▶ [WORK REQUEST]: In the data below, which lines hold the word "README"? Copy them.

▶ [INFORMATION SHOWN]:
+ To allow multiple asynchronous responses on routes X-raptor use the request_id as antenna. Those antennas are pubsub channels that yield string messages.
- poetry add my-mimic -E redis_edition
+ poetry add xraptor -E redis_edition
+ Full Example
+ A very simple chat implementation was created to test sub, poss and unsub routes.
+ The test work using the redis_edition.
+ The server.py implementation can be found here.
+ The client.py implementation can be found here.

---

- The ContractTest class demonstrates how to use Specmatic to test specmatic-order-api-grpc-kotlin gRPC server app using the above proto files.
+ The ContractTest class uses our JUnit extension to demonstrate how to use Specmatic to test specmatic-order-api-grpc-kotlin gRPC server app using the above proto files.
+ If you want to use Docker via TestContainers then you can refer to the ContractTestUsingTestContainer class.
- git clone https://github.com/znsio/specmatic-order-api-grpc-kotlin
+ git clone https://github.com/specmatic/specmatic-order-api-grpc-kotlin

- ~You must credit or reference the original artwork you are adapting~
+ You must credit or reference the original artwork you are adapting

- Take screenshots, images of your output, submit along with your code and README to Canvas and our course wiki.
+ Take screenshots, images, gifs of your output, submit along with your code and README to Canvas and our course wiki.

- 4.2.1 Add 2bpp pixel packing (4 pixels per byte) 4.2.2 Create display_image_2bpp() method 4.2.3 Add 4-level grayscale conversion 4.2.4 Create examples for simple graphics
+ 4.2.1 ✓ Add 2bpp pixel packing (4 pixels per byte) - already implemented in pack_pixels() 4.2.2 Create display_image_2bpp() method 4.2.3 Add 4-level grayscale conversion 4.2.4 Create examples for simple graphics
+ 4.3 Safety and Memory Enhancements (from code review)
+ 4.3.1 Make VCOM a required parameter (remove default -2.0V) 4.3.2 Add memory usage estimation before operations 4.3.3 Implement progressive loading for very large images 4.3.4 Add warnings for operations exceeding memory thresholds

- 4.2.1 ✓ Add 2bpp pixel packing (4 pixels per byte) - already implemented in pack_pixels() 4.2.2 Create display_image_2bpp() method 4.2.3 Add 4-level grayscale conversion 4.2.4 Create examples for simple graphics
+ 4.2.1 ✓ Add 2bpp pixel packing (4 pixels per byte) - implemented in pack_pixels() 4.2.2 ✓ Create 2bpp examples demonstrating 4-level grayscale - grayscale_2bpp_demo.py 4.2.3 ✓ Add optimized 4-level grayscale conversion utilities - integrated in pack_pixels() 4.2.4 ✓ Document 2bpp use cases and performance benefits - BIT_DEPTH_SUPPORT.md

▶ [EXERCISE ANSWER]:
- Take screenshots, images of your output, submit along with your code and README to Canvas and our course wiki.
+ Take screenshots, images, gifs of your output, submit along with your code and README to Canvas and our course wiki.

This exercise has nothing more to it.